EXERCISE DIRECTIONS:
The word "amended" may appear in lines of the data; say how many such lines there are, with nothing beyond the number.

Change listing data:
= = = = =
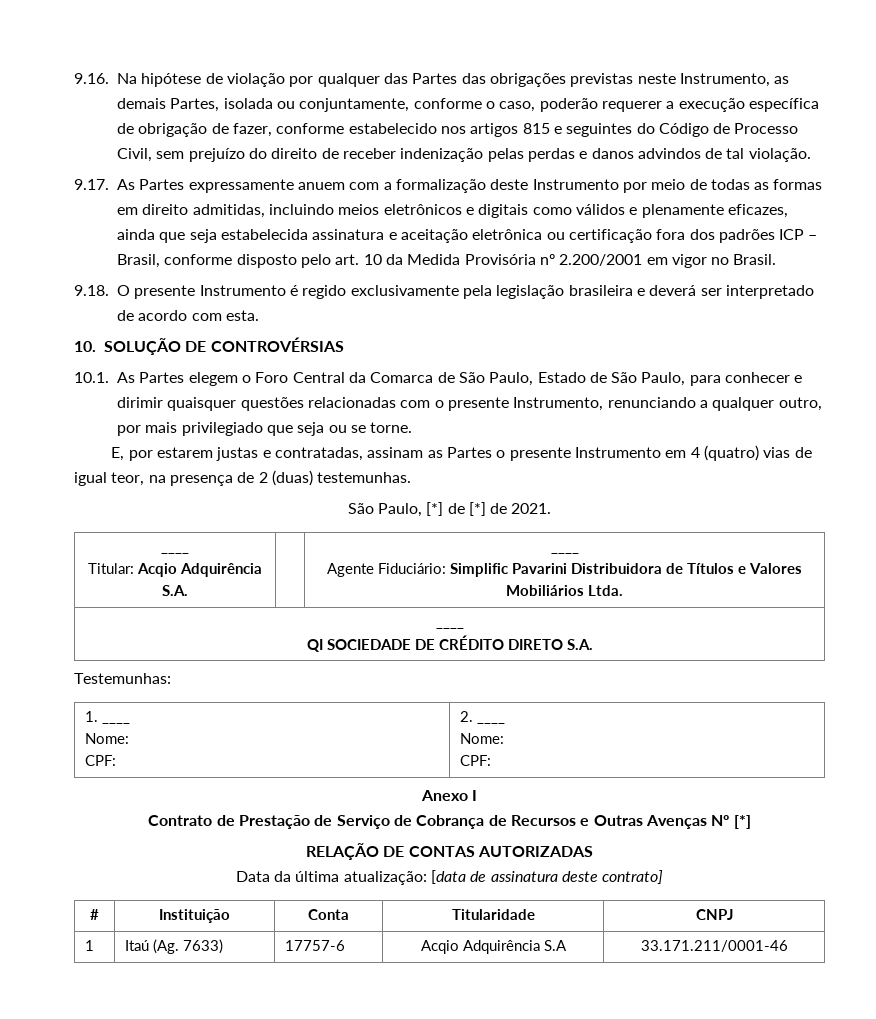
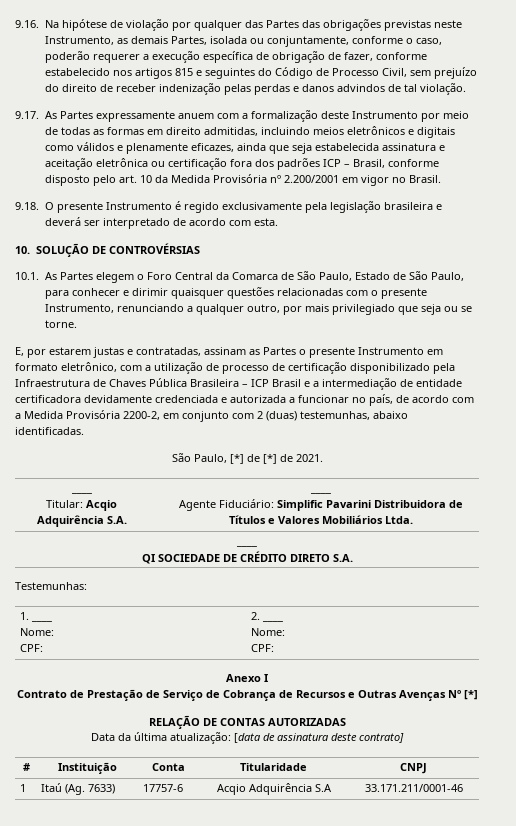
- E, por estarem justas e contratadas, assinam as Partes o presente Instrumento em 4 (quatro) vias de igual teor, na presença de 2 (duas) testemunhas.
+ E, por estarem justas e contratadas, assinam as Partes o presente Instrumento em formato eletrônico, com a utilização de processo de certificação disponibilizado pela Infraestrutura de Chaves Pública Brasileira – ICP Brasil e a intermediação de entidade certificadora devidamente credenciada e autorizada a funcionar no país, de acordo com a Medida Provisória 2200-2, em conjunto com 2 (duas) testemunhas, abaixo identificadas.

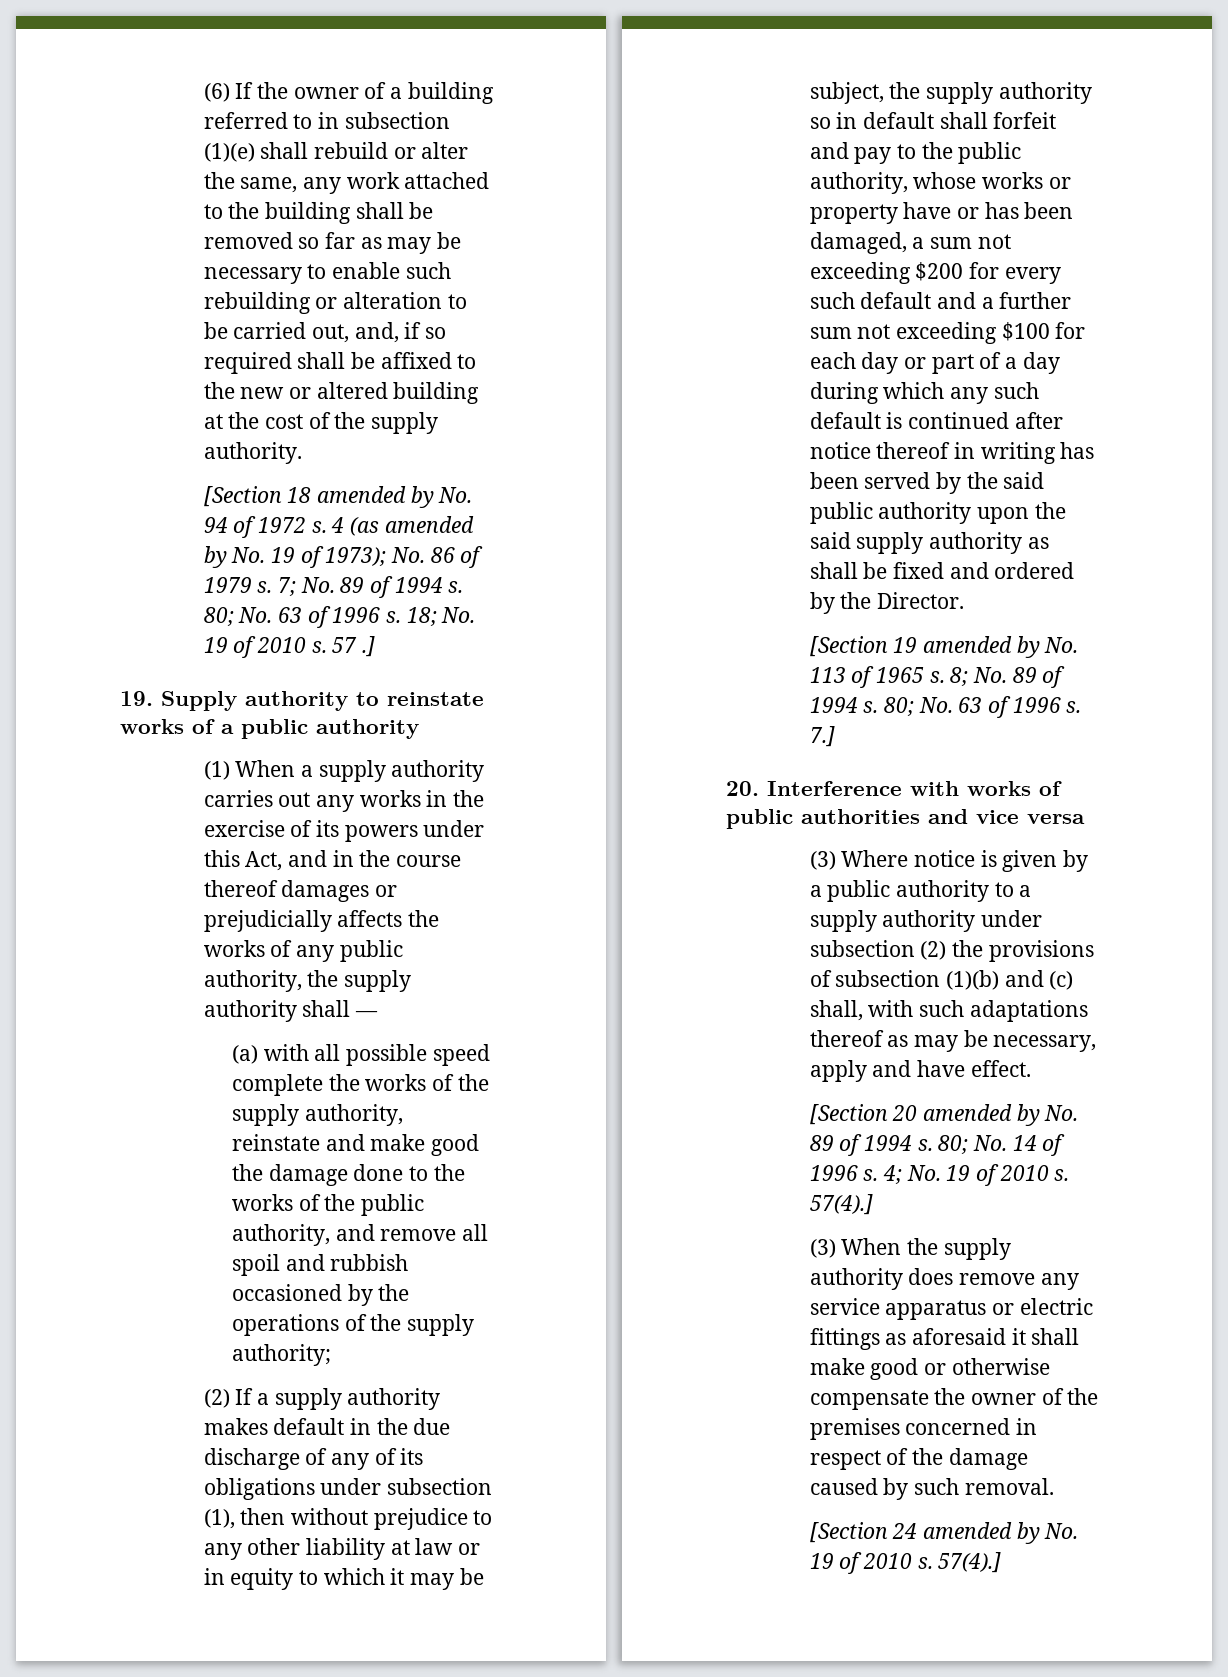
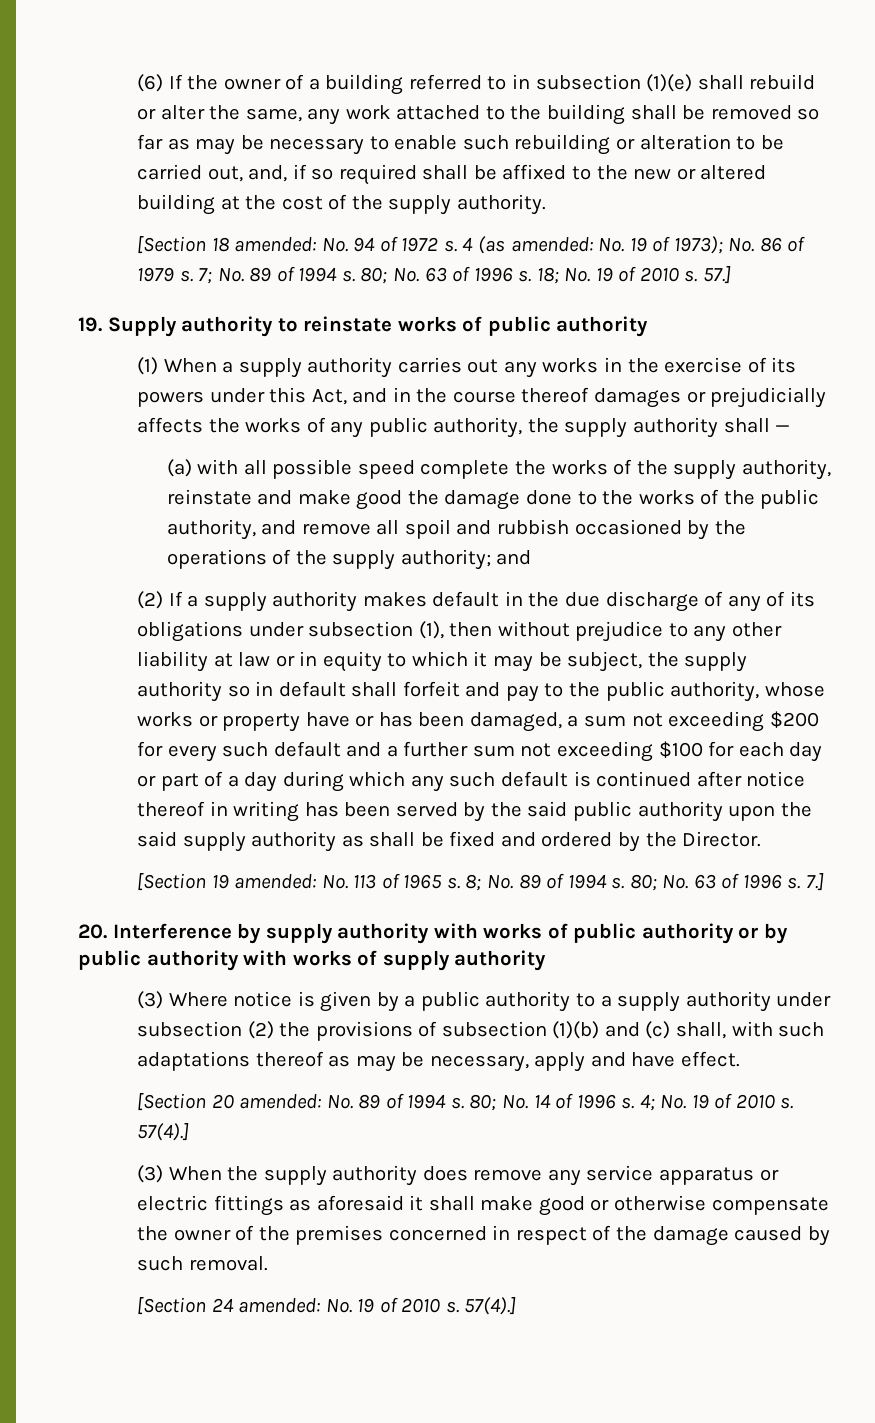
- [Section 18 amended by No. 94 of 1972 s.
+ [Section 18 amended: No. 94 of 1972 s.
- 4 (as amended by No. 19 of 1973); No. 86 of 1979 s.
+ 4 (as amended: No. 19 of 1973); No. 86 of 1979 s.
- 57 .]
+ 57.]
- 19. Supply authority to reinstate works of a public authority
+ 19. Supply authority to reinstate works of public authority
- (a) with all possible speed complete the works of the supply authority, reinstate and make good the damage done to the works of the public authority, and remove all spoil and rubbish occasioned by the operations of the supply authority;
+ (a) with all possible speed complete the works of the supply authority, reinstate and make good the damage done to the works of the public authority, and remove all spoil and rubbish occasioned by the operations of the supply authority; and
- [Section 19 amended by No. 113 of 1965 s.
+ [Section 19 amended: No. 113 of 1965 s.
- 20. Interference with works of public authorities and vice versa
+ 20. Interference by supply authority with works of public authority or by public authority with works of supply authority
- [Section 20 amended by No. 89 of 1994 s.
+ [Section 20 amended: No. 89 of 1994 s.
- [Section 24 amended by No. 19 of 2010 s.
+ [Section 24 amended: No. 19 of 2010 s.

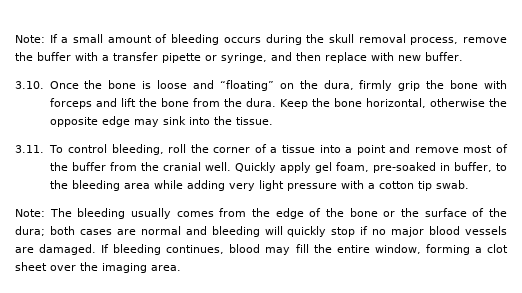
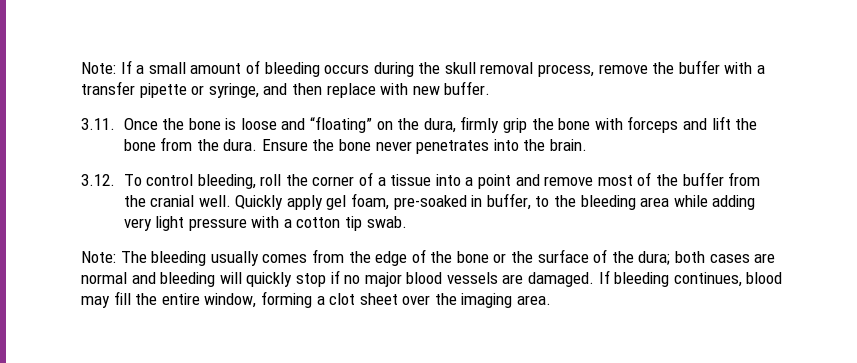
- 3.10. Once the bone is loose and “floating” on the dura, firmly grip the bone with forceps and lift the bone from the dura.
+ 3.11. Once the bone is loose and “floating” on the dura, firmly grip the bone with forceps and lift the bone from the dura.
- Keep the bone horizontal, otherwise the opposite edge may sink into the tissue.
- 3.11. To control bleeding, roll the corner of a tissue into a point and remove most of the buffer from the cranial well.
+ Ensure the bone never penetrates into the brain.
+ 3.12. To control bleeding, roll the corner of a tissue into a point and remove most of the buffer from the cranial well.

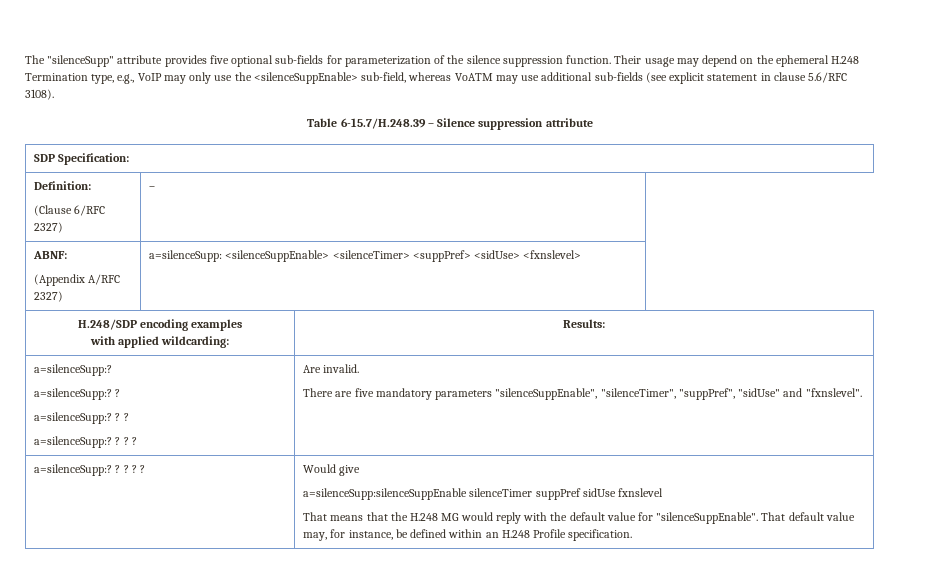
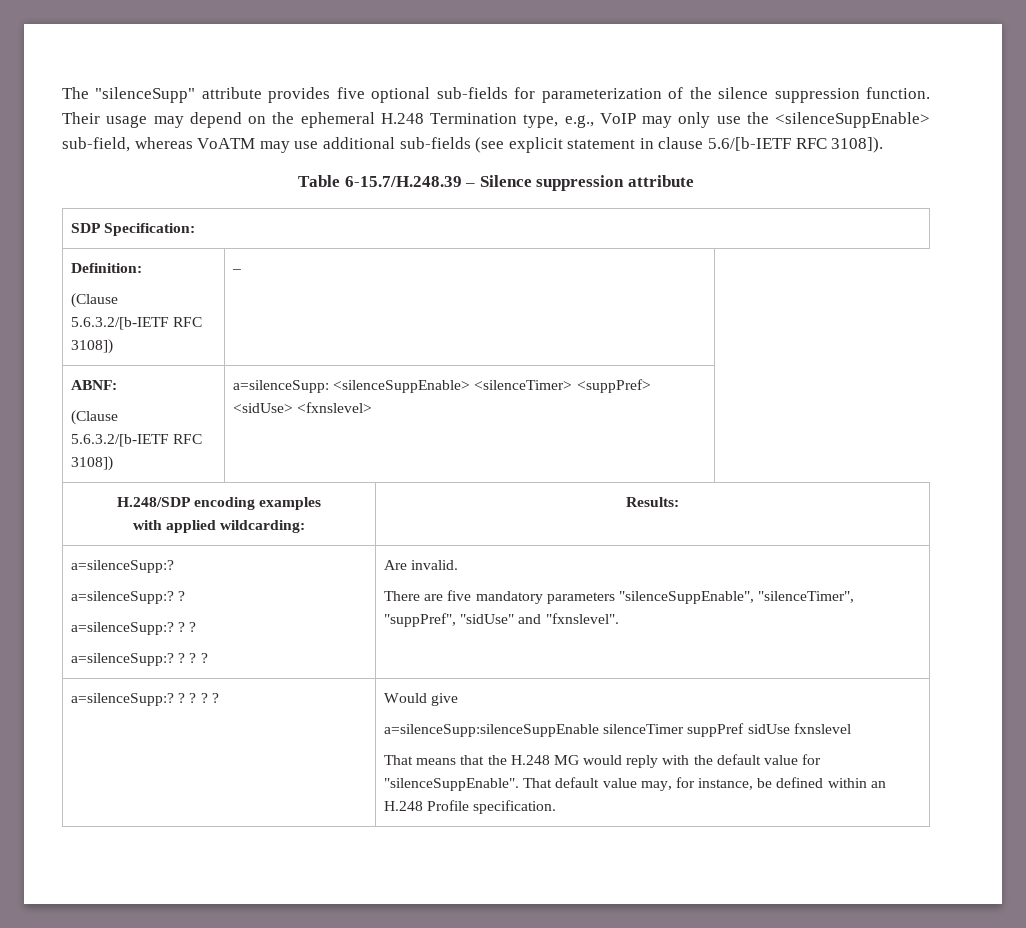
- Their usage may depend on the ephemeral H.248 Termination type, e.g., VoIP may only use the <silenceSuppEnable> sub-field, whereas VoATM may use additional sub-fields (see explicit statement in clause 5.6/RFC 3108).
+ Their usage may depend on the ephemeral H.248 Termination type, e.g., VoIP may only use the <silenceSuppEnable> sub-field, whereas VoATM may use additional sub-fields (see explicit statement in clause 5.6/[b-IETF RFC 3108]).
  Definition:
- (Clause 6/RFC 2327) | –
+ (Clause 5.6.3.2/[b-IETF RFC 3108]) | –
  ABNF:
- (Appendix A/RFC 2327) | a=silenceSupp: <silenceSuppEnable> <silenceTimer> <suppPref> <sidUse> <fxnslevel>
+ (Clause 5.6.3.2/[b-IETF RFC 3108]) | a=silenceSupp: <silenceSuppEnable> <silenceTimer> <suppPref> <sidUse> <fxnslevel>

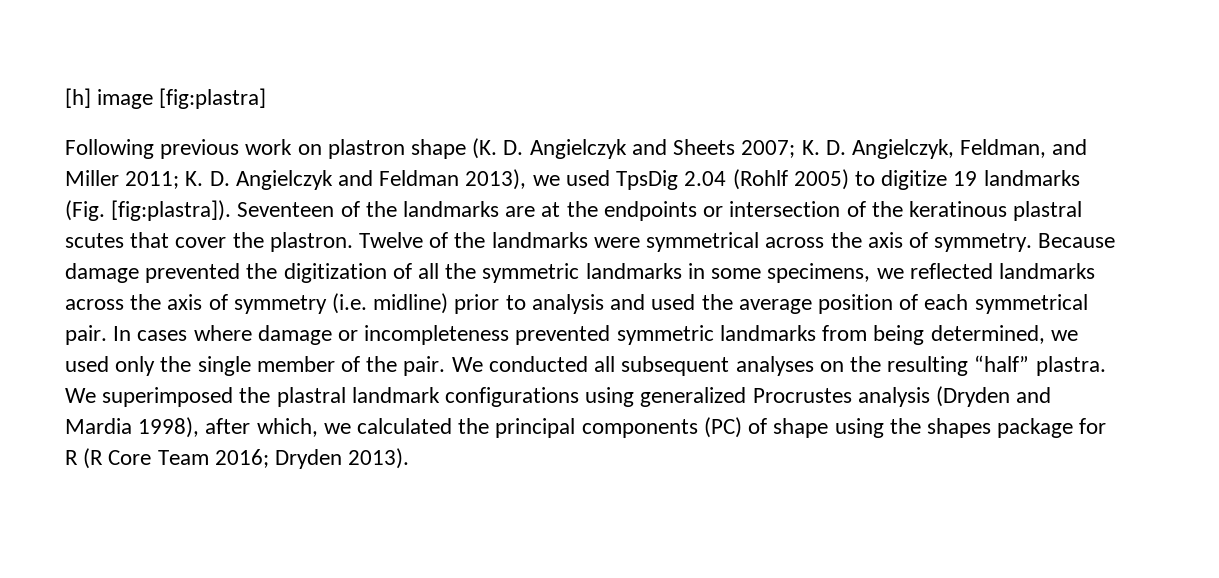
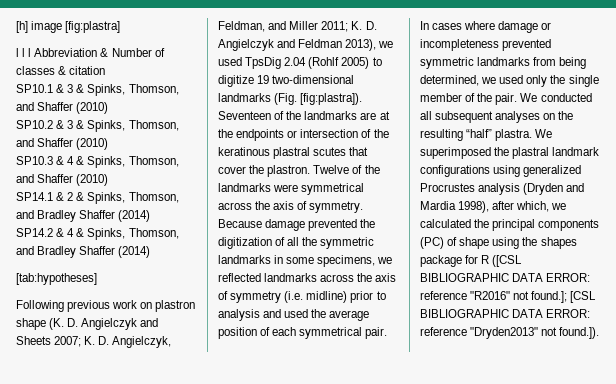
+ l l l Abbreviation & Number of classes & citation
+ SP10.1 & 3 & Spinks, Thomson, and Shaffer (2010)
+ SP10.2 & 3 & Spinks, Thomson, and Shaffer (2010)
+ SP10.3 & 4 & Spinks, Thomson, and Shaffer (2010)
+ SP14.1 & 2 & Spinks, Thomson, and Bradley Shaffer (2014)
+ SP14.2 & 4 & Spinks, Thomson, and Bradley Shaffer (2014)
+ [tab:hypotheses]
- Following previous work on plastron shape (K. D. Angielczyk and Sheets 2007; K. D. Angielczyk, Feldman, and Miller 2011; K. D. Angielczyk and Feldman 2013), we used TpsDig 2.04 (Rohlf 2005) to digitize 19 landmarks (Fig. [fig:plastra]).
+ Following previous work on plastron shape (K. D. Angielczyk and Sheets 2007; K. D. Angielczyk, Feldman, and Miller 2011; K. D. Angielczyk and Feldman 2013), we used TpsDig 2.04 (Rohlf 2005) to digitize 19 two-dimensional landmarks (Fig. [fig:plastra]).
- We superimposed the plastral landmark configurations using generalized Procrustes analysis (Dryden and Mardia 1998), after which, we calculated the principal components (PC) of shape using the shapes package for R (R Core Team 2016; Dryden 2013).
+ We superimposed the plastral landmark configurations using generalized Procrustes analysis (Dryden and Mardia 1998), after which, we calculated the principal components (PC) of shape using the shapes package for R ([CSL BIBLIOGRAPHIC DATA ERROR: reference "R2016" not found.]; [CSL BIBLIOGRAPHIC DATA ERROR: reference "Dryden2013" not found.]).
= = = = =
WRITTEN SOLUTION:
10